Therefore, we constructed 3 DNA vectors containing different CNP sequences (genomic DNA including 2 exons and the first intron, cDNA derived from mRNA, and a construct containing only the nucleotide sequence of the mature CNP with 22 amino acids) and performed functional analyses of these sequences regarding their gene expression, growth effect, and toxicity in primary vascular cells in vitro.

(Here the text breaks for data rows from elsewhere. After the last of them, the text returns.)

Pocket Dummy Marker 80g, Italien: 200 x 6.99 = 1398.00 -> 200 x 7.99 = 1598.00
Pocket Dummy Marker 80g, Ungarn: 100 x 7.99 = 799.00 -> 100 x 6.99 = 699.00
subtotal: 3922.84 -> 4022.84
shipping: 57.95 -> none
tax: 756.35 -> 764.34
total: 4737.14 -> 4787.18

The most suitable vector for the CNP gene was then used for prevention of restenosis formation in a porcine restenosis model.
Methods
A detailed Methods section is available online at http://atvb.ahajournals.org.

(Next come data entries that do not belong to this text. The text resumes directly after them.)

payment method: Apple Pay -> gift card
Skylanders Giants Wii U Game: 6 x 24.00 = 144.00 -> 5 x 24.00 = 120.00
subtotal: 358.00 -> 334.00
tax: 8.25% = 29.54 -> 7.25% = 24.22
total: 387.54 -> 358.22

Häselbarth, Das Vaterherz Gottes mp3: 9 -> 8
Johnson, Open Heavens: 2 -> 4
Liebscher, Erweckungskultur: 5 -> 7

Plasmid Vectors and Cloning Strategies
The vectors pTRACER-CMV2 (pTr; Clontech), pCR3.1 (Invitrogen), and pSEAP2-Control (Clontech) were used. Three different CNP vectors (pTrCNPDNA, pTrCNPcDNA, and pTrCNP22aa) were constructed (Figure 1). The whole CNPDNA was gained either from human umbilical cord vein or from porcine endothelial cells (ECs) and amplified using primers CNP-L1 and CNP-R1 (Table). CNPcDNA and CNP22aa were synthesized by Medigenomix and amplified using primers CNP-L2/CNP-R2 and CNP-L3/CNP-R3, respectively (Table). All 3 CNP sequences were first subcloned into the pCR3.1 vector, digested with KpnI/XbaI, and subcloned into pTr, building the desired vectors pTrCNPDNA, pTrCNPcDNA, and pTrCNP22aa. The control vector pTrSEAP was digested with HindIII/SalI, and the SEAP fragment was subcloned into HindIII/XhoI of pCR3.1, cut with HindIII/XbaI, and integrated into EcoRI/XbaI of the pTr vector, resulting in pTrSEAP.
Figure 1. CNP vector constructs subcloned. a, pTrCNPDNA (CNPDNA) containing the whole DNA sequence with the first 2 exons and 1 intron. b, pTrCNPcDNA (CNPcDNA) arising from the mRNA of the CNP gene. c, pTrCNP22aa (CNP22aa) encoding only the 22 amino acids of the mature sequence of the gene for CNP. All 3 vectors include a Kozak translation initiation sequence A/GNNATG for proper initiation of translation in mammalian cells. The CNP22aa vector also contains the start codon ATG. White bars indicate exon; gray bar, intron; black bars, mature peptide; bp, base pairs, aa, amino acids.
Primers Sequences Used for Amplification
Cell Cultures
For in vitro experiments, human urinary bladder carcinoma cell line ECV-304 (DSMZ Nr. ACC 310) from the umbilical cord vein, primary porcine SMCs, and ECs were used and cultivated as described previously.12–14
In Vitro Gene Transfer
Vascular cells were transfected with either DOCSPER11 or linear polyethylenimine (PEI22) as described previously.12–15
mRNA Analysis of the Transfected Genes and NP Receptors In Vitro and In Vivo
The following primers were applied (Table): GAPDH-L1/GAPDH-R for the GAPDH gene (450 bp); GFP-L/GFP-R for the GFP gene (450 bp), CNP-L4/CNP-R3 for the CNP gene (69 bp); NPRB-L/NPRB-R for the NPR-B gene (293 bp); NPRC-L/NPRC-R for the NPR-C gene (492 bp); and ?Gal-L/?Gal-R for the ?-galactosidase gene (786 bp).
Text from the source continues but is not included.